Dua hal yang harus dibangun ketika memulai ketakmiran yang baru, yaitu penyediaan fasilitas dan layanan. Kalau dirunut dari awal, maka masjid al-falah memulainya dengan merekrut imam dan muadzin tetap, petugas kebersihan, petugas keamanan yang dipimpin oleh direktur operasional dan digaji secara profesional. Saat ini, Al-Falah telah memiliki 35 personel yang setiap harinya membantu melayani kebutuhan jamaah.

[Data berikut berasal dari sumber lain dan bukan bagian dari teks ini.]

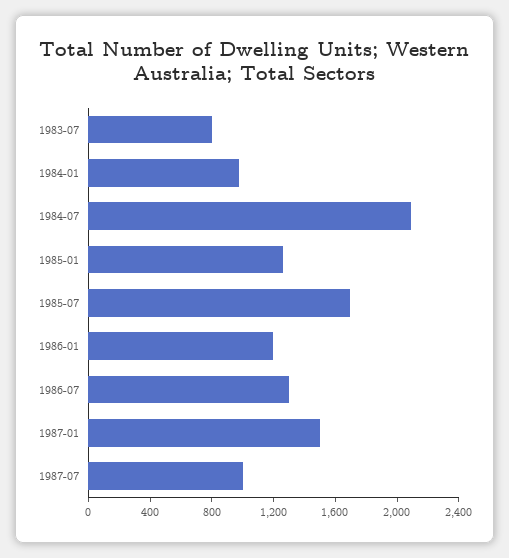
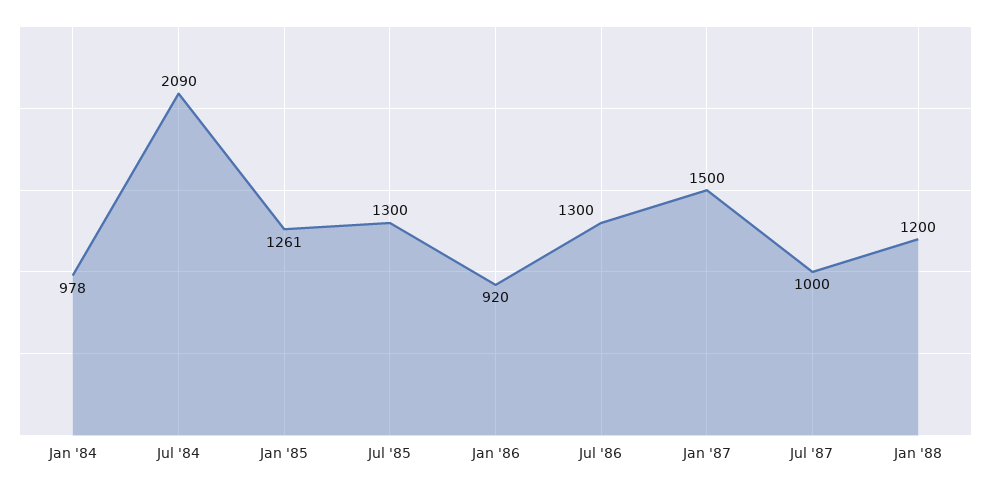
1983-07: 800 -> none
1985-07: 1700 -> 1300
1986-01: 1200 -> 920
Jan '88: none -> 1200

Selain itu, masjid memasang CCTV, fasilitas Wifi, tempat nongkrong dan jajan, ATM beras untuk dhuafa, penggantian barang hilang, masjid dibuka 24 jam, teh dan infuse water selalu ready, hadiah umroh dan sepeda motor kepada jamaah yang rutin ke masjid. Al-Falah juga memiliki armada dan brigade bersih-bersih masjid yang berkeliling membersihkan masjid se kabupaten Sragen.
- Membangun BUMM (badan usaha milik masjid)
Mengelola SDM dan program yang begitu banyak, tentu membutuhkan dana yang besar, maka solusinya masjid tidak bisa mengandalkan infaq sebagai sumber pendapatan tunggal, oleh karena itu masjid kemudian membentuk BUMM yang diprakarsai oleh ketua Takmir, ust Jazier ASP, Pimpinan Daerah Muhammadiyah kabupaten Sragen, Ibu Suciati Saliman (Pendiri masjid mini Nabawi) bapak Suseno (owner Auliya Fashion). Saat ini, usaha yang sedang dibangun adalah penyediaan nasi box, Sego Jum’at, sedekah makan siang untuk anak yatim, pendirian warung soto dan angsle, serta Al-Falah wedding organizer.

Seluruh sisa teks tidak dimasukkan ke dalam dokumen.